With WireGuard: Yes. Generate additional client configs (additional key pairs) on your server and share them. Each person gets their own config file/QR code.

How much bandwidth do I get?

Most VPS plans include 1-2 TB of monthly bandwidth. For typical browsing and streaming, you'll use a fraction of this. If you watch a lot of 4K video through the VPN, you might use more — check your VPS provider's dashboard.

Can I run other things on the same server?

Yes! Your VPN uses very few resources. You could also run a personal website, a DNS resolver (like Pi-hole for ad blocking), or other lightweight services on the same VPS.

What happens if the VPS goes down?

Your internet still works — it just goes directly through your ISP instead of through the VPN. Tailscale will show the exit node as unavailable, and your traffic will route normally. No action needed on your part.

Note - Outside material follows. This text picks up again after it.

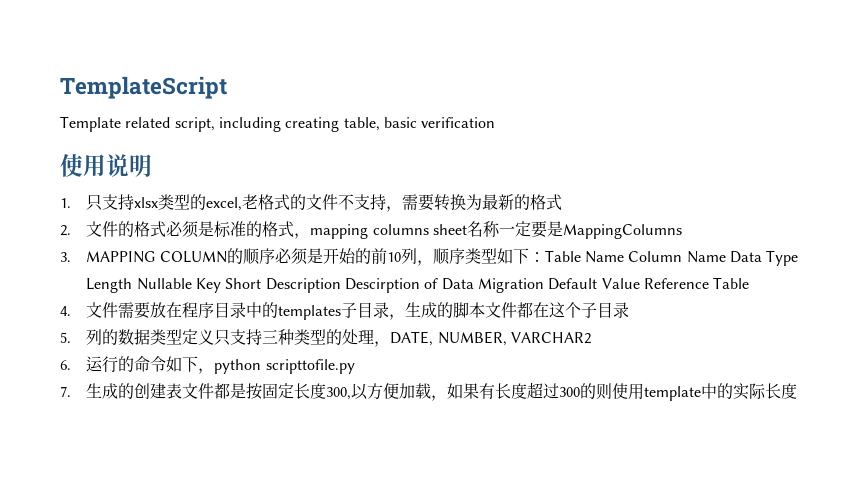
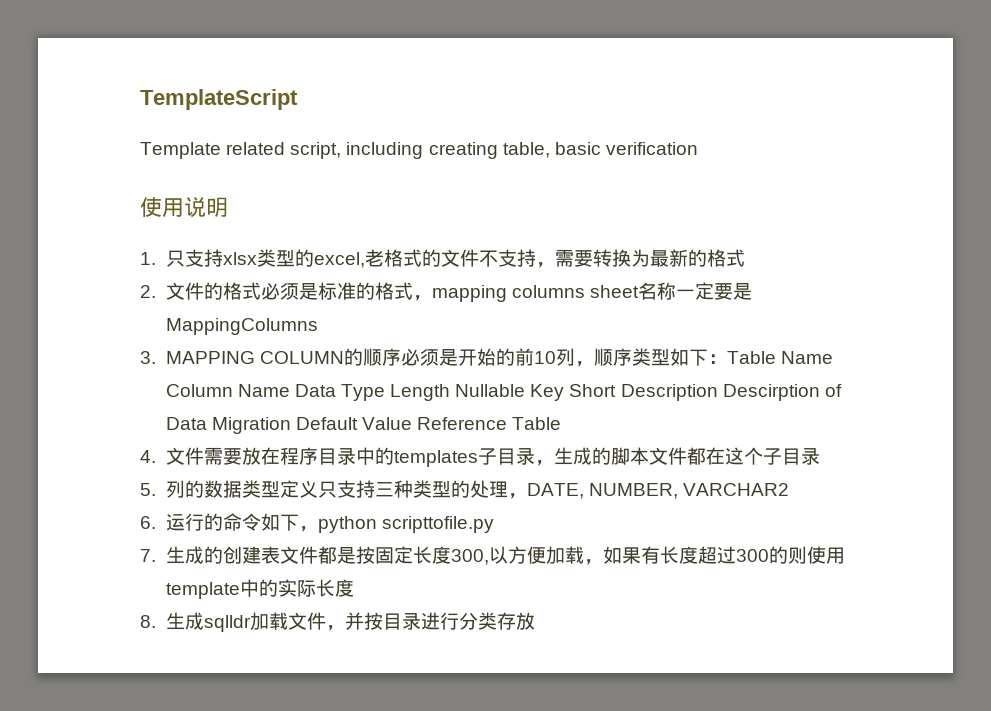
(798, 391) none -> [140,612,535,632] // 8.生成sqlldr加载文件，并按目录进行分类存放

Do I need to update/maintain anything?

Your VPS runs Ubuntu, which automatically installs security updates. Tailscale also auto-updates. You should check on your server every few months to make sure it's still running:

ssh root@YOUR_SERVER_IP
sudo apt update && sudo apt upgrade -y
tailscale status

How is this different from Tor?

Tor routes your traffic through three random relays run by volunteers. It's good for anonymity but very slow and many websites block it. A personal VPN is much faster and doesn't get blocked, but provides less anonymity (the VPS is rented in your name). For most people, a personal VPN is the better choice for daily use.


Cost summary

Item Cost Notes
Tailscale Free Free for personal use, up to 100 devices
VPS (per location) $3-5/month Vultr $3.50-5, Exoscale ~$5, Hetzner ~$4
Total for 1 country ~$5/month
Total for 3 countries ~$15/month e.g., Switzerland + Japan + Netherlands
Total for 5 countries ~$25/month Full global coverage

Compare this to:

  • NordVPN: $13/month (and you don't own anything)
  • ExpressVPN: $13/month (and you don't own anything)
  • You: $5-25/month (and you own everything)

About

This guide was created by Mineracks — a Bitcoin infrastructure and self-hosting company based in Brisbane, Australia. We believe in owning your own infrastructure and not trusting third parties with your data.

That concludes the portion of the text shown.